6話 水の偉大さ
(水は欲しいが、歩けば歩くほど喉が渇く)
味のしない肉の味が何故かずっと口の中に残っていて、それを洗い流すためにも早急に水が必要だった。
どれくらい歩いたのか気になって腕時計を確認すると
「針が動いてない......」
あの場所を出発した時に確認した時刻から一分も進んでいなかった。
(そういえばデビルベアに吹き飛ばされた時、木に思い切り腕を打ち付けた気がする)
デビルベアと対峙した時、最初に浴びた攻撃を思い出して少し身震いした。
時間が経つほど実感が湧いてくる。
(よく生きてたな......)
腕時計が動いていないとなると、進んでいる方向が本当に南なのかも分からない。方向だけが唯一の指針だっただけにショックを受ける。
しかし歩みを止めるわけにはいかない。
俯きながらでも歩くしかない。
そうしてしばらく歩いていると清らかな心躍る音が耳に入ってきた。
「水の流れる音!」
音がする方向へ無我夢中に走り出した。
(心が折れかけていたが、歩き続けて良かった――)
水を求めて走っていくと前方に森が開けた場所があるのが見えた。
森から出ると、すぐに何か硬い物を踏んだ感触がした。
「なんだ?」
足元を見ると茶色い筒があった。水道管に似ているが地中に埋まっておらず不思議に思う。

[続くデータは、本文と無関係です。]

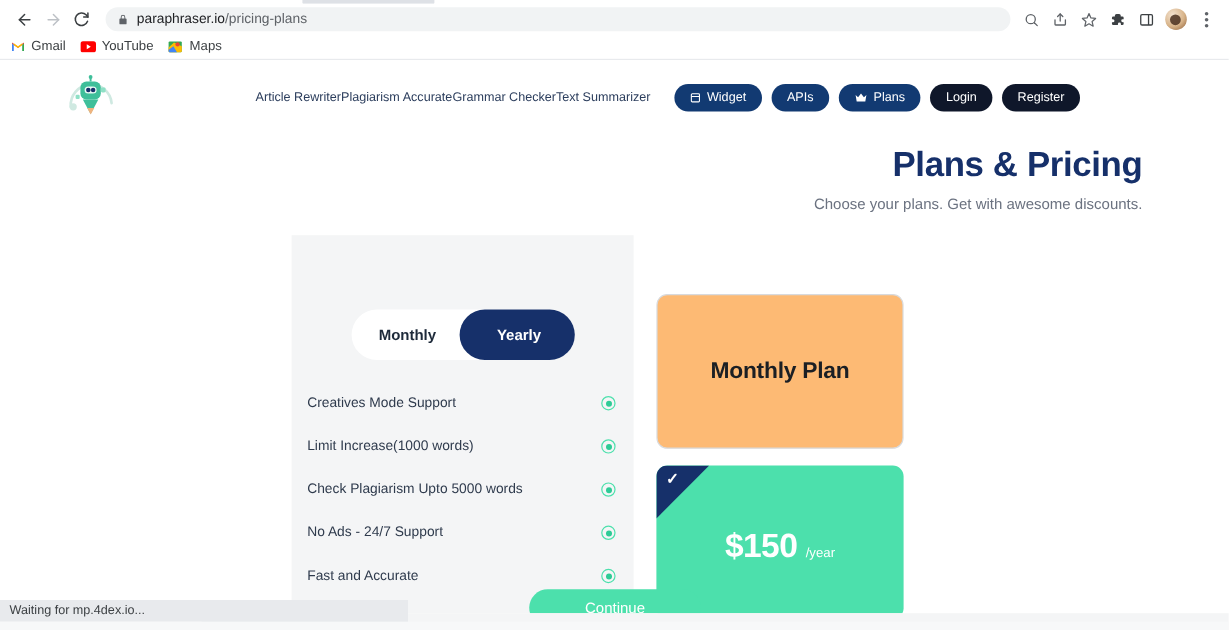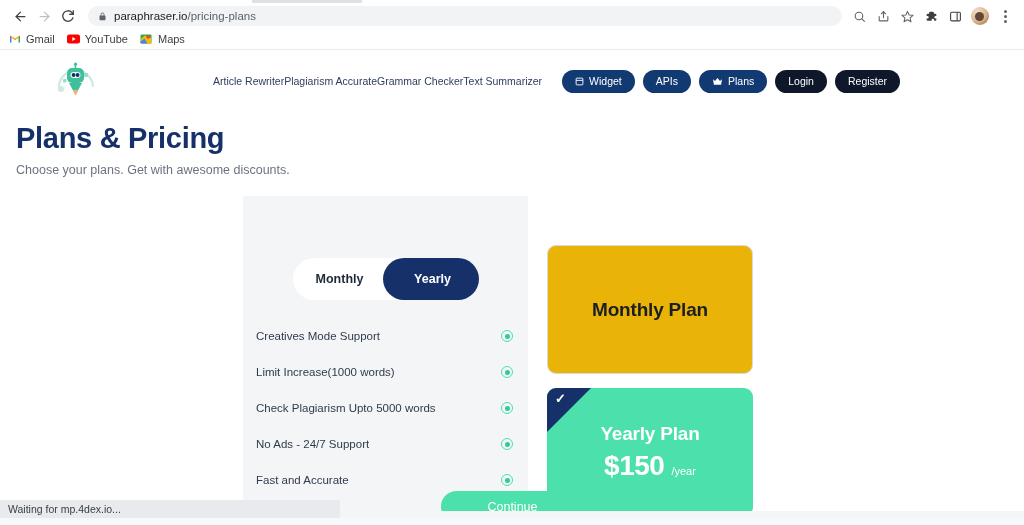--- a/index.html
+++ b/index.html
@@ -89,21 +89,21 @@
   .nav-actions { display:flex; align-items:center; gap:8px; margin-left:20px; }
   .pill {
     height:23px; border-radius:12px; display:flex; align-items:center; gap:5px;
     padding:0 13px; font-size:10.5px; color:#fff; white-space:nowrap;
   }
   .pill.navy { background:#123a72; }
   .pill.green { background:#0f172a; }
   .pill svg { display:block; }
 
   
-  .hero { position:absolute; top:72px; left:0; width:952px; text-align:left;margin-left:16px; }
+  .hero { position:absolute; top:72px; left:0; width:952px; text-align:right; }
   .hero h1 {
     font-size:29px; font-weight:bold; color:#16306a; letter-spacing:-0.3px;
   }
   .hero p { margin-top:8px; font-size:12.5px; color:#6b7280; }
 
   
   .pricing {
     position:absolute; top:146px; left:243px; width:540px; height:320px;
   }
 
@@ -139,21 +139,21 @@
     border:1.5px solid #4ce0ac; display:flex; align-items:center; justify-content:center;
     flex:none;
   }
   .radio i { width:5px; height:5px; border-radius:50%; background:#2ecb96; display:block; }
 
   
   .plan-card {
     position:absolute; left:304px; width:206px; border-radius:9px;
   }
   .plan-card.monthly {
-    top:49px; height:129px; background:#eab308;
+    top:49px; height:129px; background:#fdba74;
     border:1px solid #d8dadd;
     display:flex; flex-direction:column; align-items:center; justify-content:center;
   }
   .plan-card.yearly {
     top:192px; height:128px; background:#4ce0ac;
     display:flex; flex-direction:column; align-items:center; justify-content:center;
     overflow:hidden;
   }
   .plan-title { font-size:19px; font-weight:bold; color:#1b1f24; letter-spacing:-0.2px; }
   .plan-card.yearly .plan-title { color:#ffffff; }
@@ -421,21 +421,20 @@
         </div>
       </div>
 
       <div class="plan-card monthly">
         <div class="plan-title">Monthly Plan</div>
       </div>
 
       <div class="plan-card yearly">
         <span class="ribbon"></span>
         <span class="ribbon-check">✓</span>
-        <div class="plan-title">Yearly Plan</div>
         <div class="price-row">
           <span class="price">$150</span>
           <span class="period">/year</span>
         </div>
       </div>
     </div>
 
     <button class="continue-btn">Continue</button>
   </div>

まあ、山奥だからかもしれないのでそこまで気にせず足をどけると
「崩れた......かなり腐食が進んでるな」
ボロボロに崩れた金属を見ると材力の血が騒ぐ。
しかしそんなことよりも私を歓喜させるものが、崩れた部分から流れ出してきた。
「水だ!」
飲めるか分からないが気にしている場合ではない。すぐに口をつけて思い切り啜った。
若干鉄の味を感じなくもないが飲める水だと決めつけることにした。
(生き返った......)
満足するまで喉を潤すことが出来て、次第に頭がはっきりしてくる。
これはもしかして本当に水道管で、近くに住んでいる人達のライフラインを断ってしまったのではないかと焦燥感に駆られる。
(これは......悪い事をしてしまったかもしれん)
しばらく考えてみたが何も良い方法が思いつかない。
一応、強制転位での原子配列操作で管を再生できないかも試してみる。しかし腐食が進み過ぎていて難しそうだった。

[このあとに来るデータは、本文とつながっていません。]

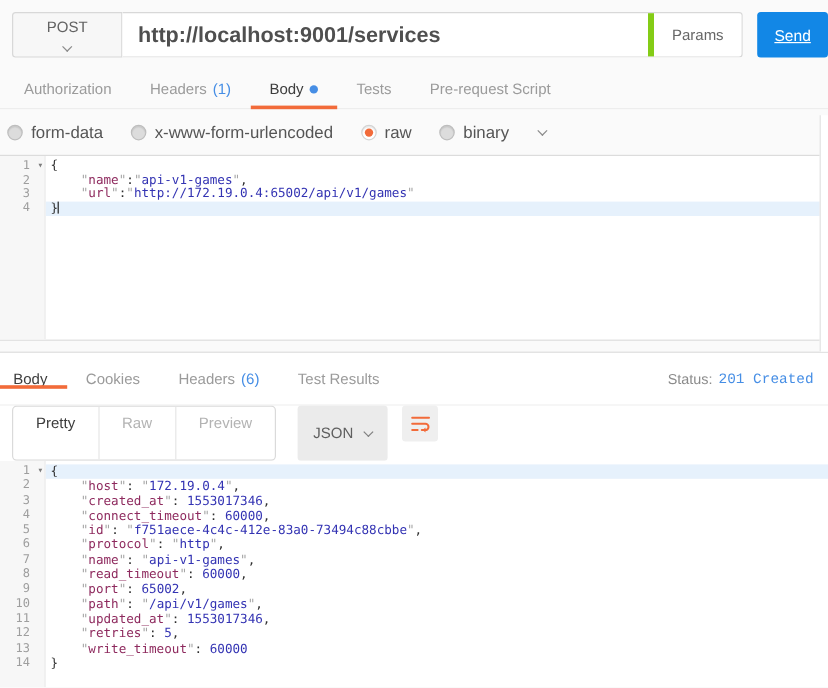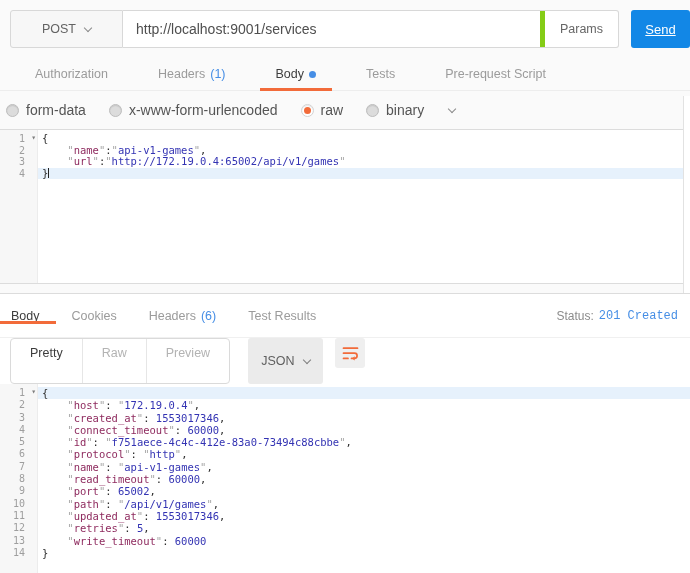--- a/index.html
+++ b/index.html
@@ -7,43 +7,43 @@
   #app {
     width:690px; height:573px; position:relative; overflow:hidden;
     background:#fafafa;
     font-family:"Liberation Sans", sans-serif;
     -webkit-font-smoothing:antialiased;
   }
 
   
   .urlbar { display:flex; padding:10px 0 10px 10px; height:58px; }
   .method-box {
-    width:113px; height:38px; display:flex; align-items:center; justify-content:center; gap:9px;
+    width:92px; height:38px; display:flex; align-items:center; justify-content:center; gap:9px;
     border:1px solid #d8d8d8; border-radius:3px 0 0 3px; background:#f7f7f7;
-    font-size:12.5px; color:#636363; cursor:pointer;
+    font-size:12.5px; color:#636363; cursor:pointer;flex-direction:column;
   }
   .url-box {
     flex:1; height:38px; display:flex; align-items:stretch;
     border:1px solid #d8d8d8; border-left:none; border-radius:0 3px 3px 0; background:#fff;
   }
-  .url-text { flex:1; display:flex; align-items:center; padding:0 13px; font-size:14px; color:#4f4f4f; }
+  .url-text { flex:1; display:flex; align-items:center; padding:0 13px; font-size:18px; color:#4f4f4f;font-weight:bold; }
   .params-btn {
     width:78px; display:flex; align-items:center; justify-content:center;
     border-left:5px solid #84cc16; font-size:12.5px; color:#666; cursor:pointer;
   }
   .send-btn {
     margin-left:12px; width:59px; height:38px; flex:0 0 auto;
     display:flex; align-items:center; justify-content:center;
     border-radius:3px; color:#fff; font-size:13px; cursor:pointer;text-decoration:underline;
   }
   .chev { width:6px; height:6px; border-right:1.5px solid #8a8a8a; border-bottom:1.5px solid #8a8a8a;
     transform:rotate(45deg); margin-top:-3px; display:inline-block; }
 
   
-  .req-tabs { display:flex; height:33px; padding-left:19px; border-bottom:1px solid #ededed; position:relative;gap:18px; }
+  .req-tabs { display:flex; height:33px; padding-left:4px; border-bottom:1px solid #ededed; position:relative; }
   .tab { position:relative; display:flex; align-items:center; gap:5px; padding:0 16px;
     font-size:12.5px; color:#9b9b9b; cursor:pointer; }
   .tab.active { color:#3d3d3d; }
   .tab.active::after { content:""; position:absolute; left:0; right:0; bottom:-1px; height:3px; background:#F26B3A; }
   .tab .count { color:#468EE5; }
   .tab .dot { width:7px; height:7px; border-radius:50%; background:#468EE5; }
 
   
   .radio-row { display:flex; align-items:center; height:38px; padding-left:6px; gap:23px;
     font-size:14px; color:#555; }

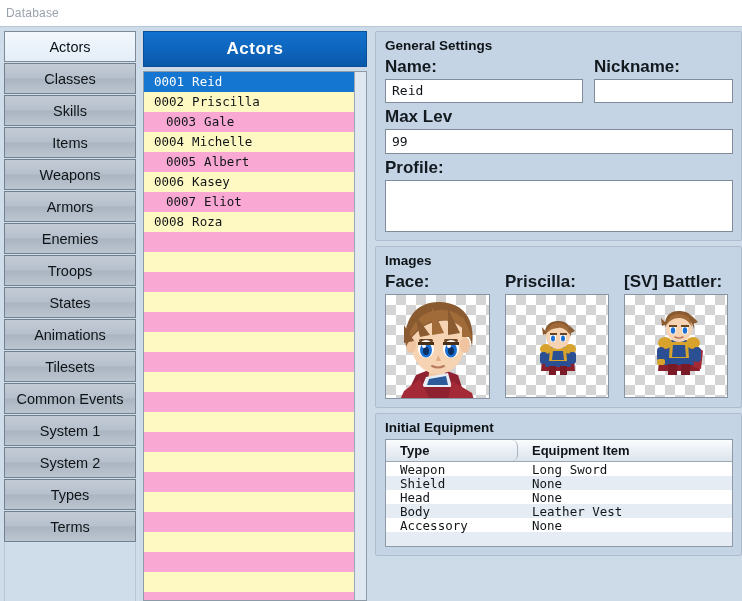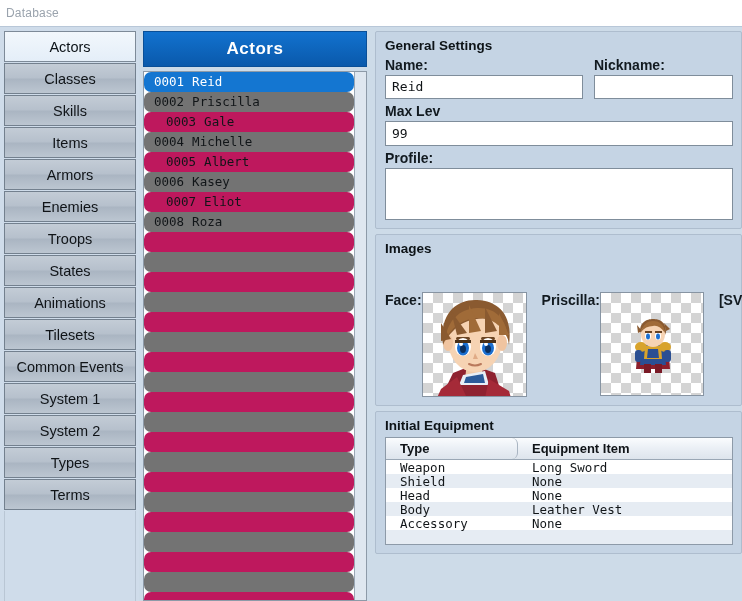--- a/index.html
+++ b/index.html
@@ -94,24 +94,23 @@
   .list-row {
     height: 20px;
     line-height: 20px;
     padding-left: 10px;
     font-family: "DejaVu Sans Mono", monospace;
     font-size: 12.5px;
     color: #111518;
     white-space: nowrap;
     cursor: default;
     user-select: none;
-    border-radius: 7px;
-  }
-  .list-row.odd  { background: #be185d; padding-left: 22px; }
-  .list-row.even { background: #737373; }
+  }
+  .list-row.odd  { background: #f9a8d4; padding-left: 22px; }
+  .list-row.even { background: #fef9c3; }
   .list-row.selected {
     background: #1476d1;
     color: #ffffff;
   }
   .list-row .idnum { margin-right: 8px; }
   #list-scroll {
     width: 12px;
     background: #dfe7f0;
     border-left: 1px solid #9aa7b5;
   }
@@ -133,21 +132,21 @@
     margin-bottom: 5px;
     position: relative;
   }
   .group-title {
     font-size: 13.5px;
     font-weight: bold;
     color: #0d1317;
     margin-bottom: 4px;
   }
   .fieldlabel {
-    font-size: 14px;
+    font-size: 17px;
     font-weight: bold;
     color: #121a20;
     margin-bottom: 2px;
     white-space: nowrap;
   }
 
   .textinput {
     height: 24px;
     background: #ffffff;
     border: 1px solid #7f8d9b;
@@ -230,21 +229,21 @@
   #gs-row2 .col-mlvl  { flex: 1; }
 
   #profile-box {
     height: 52px;
     background: #ffffff;
     border: 1px solid #7f8d9b;
   }
 
   
   #images-row { display: flex; gap: 15px; }
-  .img-slot { display: flex; flex-direction: row; margin-top: 32px; }
+  .img-slot { display: flex; flex-direction: column; }
   .img-frame {
     border: 1px solid #8794a2;
     background: #ffffff;
     position: relative;
     overflow: hidden;
   }
   .checker {
     position: absolute; inset: 0;
     background-image:
       linear-gradient(45deg, #d4d4d4 25%, transparent 25%, transparent 75%, #d4d4d4 75%),
@@ -309,20 +308,23 @@
         <span>Actors</span>
       </div>
     <div class="tab">
         <span>Classes</span>
       </div>
     <div class="tab">
         <span>Skills</span>
       </div>
     <div class="tab">
         <span>Items</span>
+      </div>
+    <div class="tab">
+        <span>Weapons</span>
       </div>
     <div class="tab">
         <span>Armors</span>
       </div>
     <div class="tab">
         <span>Enemies</span>
       </div>
     <div class="tab">
         <span>Troops</span>
       </div>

獣を倒すのにも火を起こすのにも使えたし万能な能力だと思っていたがそんなこともないらしい。
どうにか直そうと試行錯誤していると、背後で何かが通り過ぎる音がした。
振り返って応力集中サーチをかける。
(犬、いや狼なのか。三頭もいるし見つからなくてよかった)
安心して向き直そうとした瞬間、サーチにもう一体引っかかった。
(力の使い方が人間ぽいな。ここら辺のことも知りたいし後で会って話を――)
そんなことを呑気に思いながら嫌な予感がした。
(さっきの狼!!)
もう一度振り返って、私は全速力で駆けた。